Copyright (c) 2026 [copyright holder]

Permission is hereby granted, free of charge, to any person obtaining a copy
of this software and associated documentation files (the "Software"), to deal
in the Software without restriction, including without limitation the rights
to use, copy, modify, merge, publish, distribute, sublicense, and/or sell
copies of the Software, and to permit persons to whom the Software is
furnished to do so, subject to the following conditions:

The above copyright notice and this permission notice shall be included in
all copies or substantial portions of the Software.

THE SOFTWARE IS PROVIDED "AS IS", WITHOUT WARRANTY OF ANY KIND, EXPRESS OR
IMPLIED, INCLUDING BUT NOT LIMITED TO THE WARRANTIES OF MERCHANTABILITY,
FITNESS FOR A PARTICULAR PURPOSE AND NONINFRINGEMENT. IN NO EVENT SHALL THE
AUTHORS OR COPYRIGHT HOLDERS BE LIABLE FOR ANY CLAIM, DAMAGES OR OTHER
LIABILITY, WHETHER IN AN ACTION OF CONTRACT, TORT OR OTHERWISE, ARISING FROM,
OUT OF OR IN CONNECTION WITH THE SOFTWARE OR THE USE OR OTHER DEALINGS IN
THE SOFTWARE.
ItemDetails
Commercial useAllowed
Modification and redistributionFree
Source code disclosureNot required
Keeping the copyright noticeRequired (the only obligation)
WarrantyNone (use at your own risk)
Patent protectionNone
Section titled “1. Keep the Copyright Notice and License Text”
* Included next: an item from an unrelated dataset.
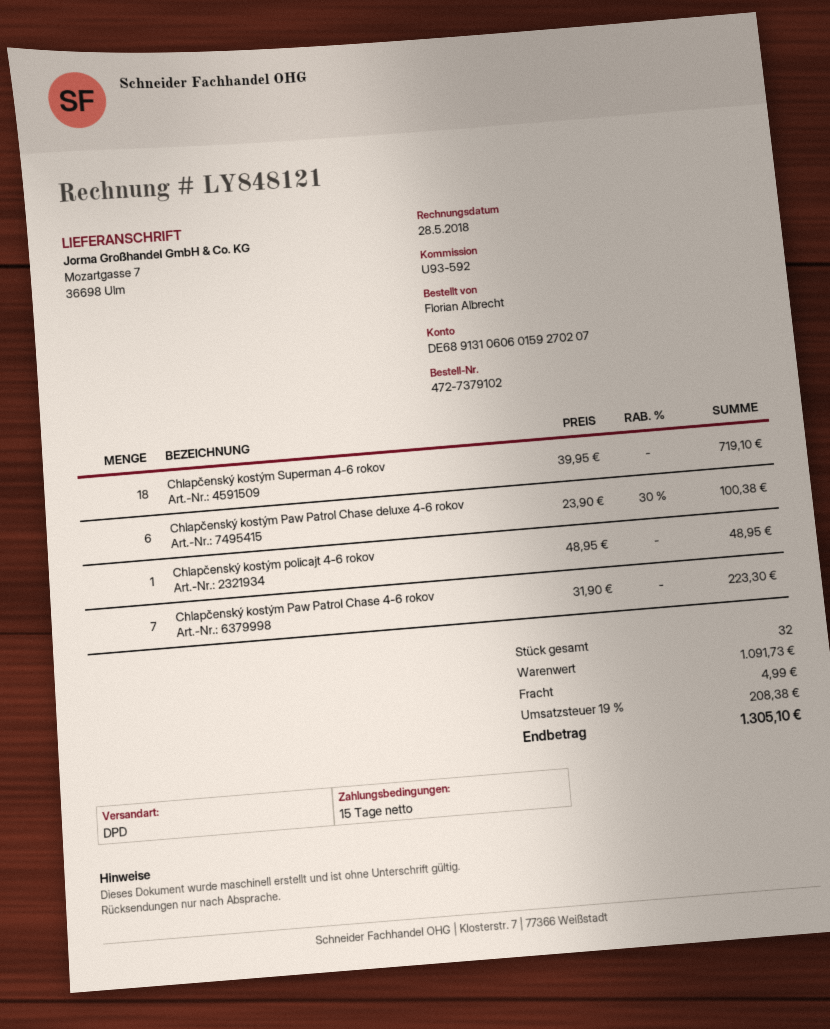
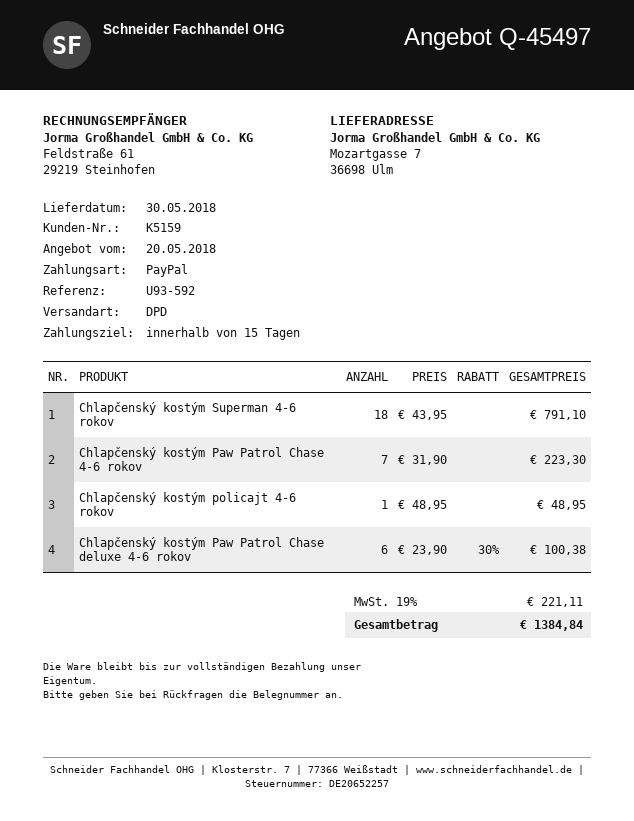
Chlapčenský kostým Superman 4-6 rokov: 18 x 39.95 = 719.10 -> 18 x 43.95 = 791.10
shipping: 4.99 -> none
tax: 19% = 208.38 -> 19% = 221.11
total: 1305.10 -> 1384.84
The MIT License has one main obligation: keep the copyright notice and the license text.

  • When distributing source code: include a LICENSE file
  • When distributing binaries or products: include the license text in documentation or in an About screen

⚠️ Important Removing the copyright notice or license text can create a copyright infringement risk. It cannot be omitted in any distribution format.

Under the MIT License, the software is provided “as is.” Even if there are bugs or vulnerabilities, the copyright holder is not responsible.
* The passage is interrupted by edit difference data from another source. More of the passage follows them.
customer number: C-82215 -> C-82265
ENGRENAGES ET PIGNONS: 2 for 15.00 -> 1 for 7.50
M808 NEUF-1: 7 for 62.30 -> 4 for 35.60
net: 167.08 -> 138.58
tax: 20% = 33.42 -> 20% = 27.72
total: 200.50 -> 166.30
If you use OSS in business, you should run your own security reviews and vulnerability scans.

The MIT License does not include a patent guarantee. That means patent infringement risk is not zero when you use the software.
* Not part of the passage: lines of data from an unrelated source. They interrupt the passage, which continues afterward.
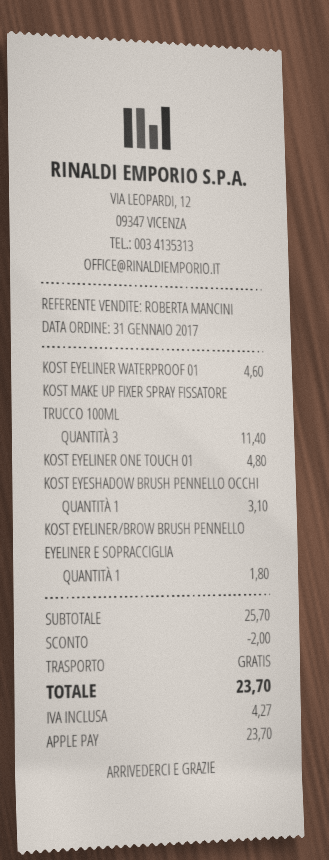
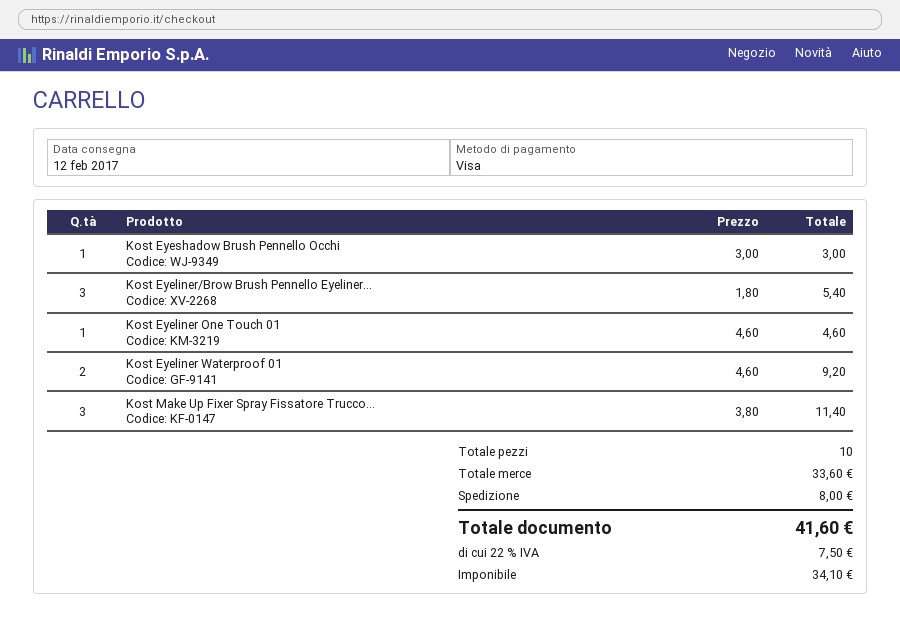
payment method: Apple Pay -> Visa
KOST EYELINER WATERPROOF 01: 1 for 4.60 -> 2 for 9.20
KOST EYELINER ONE TOUCH 01: 1 for 4.80 -> 1 for 4.60
KOST EYESHADOW BRUSH PENNELLO OCCHI: 1 for 3.10 -> 1 for 3.00
KOST EYELINER/BROW BRUSH PENNELLO EYELINER E SOPRACCIGLIA: 1 for 1.80 -> 3 for 5.40
subtotal: 25.70 -> 33.60
discount: 2.00 -> none
shipping: 0.00 -> 8.00
tax: 4.27 -> 7.50
total: 23.70 -> 41.60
  • For important products, patent clearance research is recommended
  • If you need patent protection, consider OSS licensed under Apache License 2.0

If your company uses OSS, it helps to document internal rules.

  • Always check the license before using OSS
  • Keep a list of the OSS you use, such as dependencies in package.json
  • Consolidate license information in a file such as LICENSES.txt

Example: Adding an npm Package Under the MIT License to a Product

Section titled “Example: Adding an npm Package Under the MIT License to a Product”
  1. Check the OSS repository license (look at the LICENSE file on GitHub)

  2. Add it to your product

    npm install some-mit-library
  3. Include the license text when distributing

    • For binaries, list it in LICENSES.txt
    • For web apps, create an “Open Source Licenses” page
  4. Run security checks and verify patent risk

💡 Tip In projects that use npm, the license-checker package can automatically generate a list of dependency licenses.

npx license-checker --summary

The MIT License is easy to use and very permissive, but you still need to watch for three points: keeping the copyright notice, the lack of warranty, and patent risk.

  • Copyright notice: cannot be omitted in any distribution format
  • No warranty: security management is your responsibility
  • Patent risk: run patent research for important use cases

Q: If I include MIT-licensed OSS in my product, do I have to make my own code MIT too? A: No. The MIT License is not copyleft, so it does not force your own code to use the same license. However, you must keep the license text for the MIT-licensed library parts.

Q: If I use MIT-licensed OSS in a web service (SaaS), do I need to display the license text? A: In general, license display obligations are usually considered necessary for distributed software, not internal use or SaaS where the software is not distributed. Still, it is recommended to clearly indicate which OSS you use.

Q: Do I need to check the licenses of all npm dependencies? A: Yes, it is recommended for commercial products. Tools like license-checker can review them in bulk.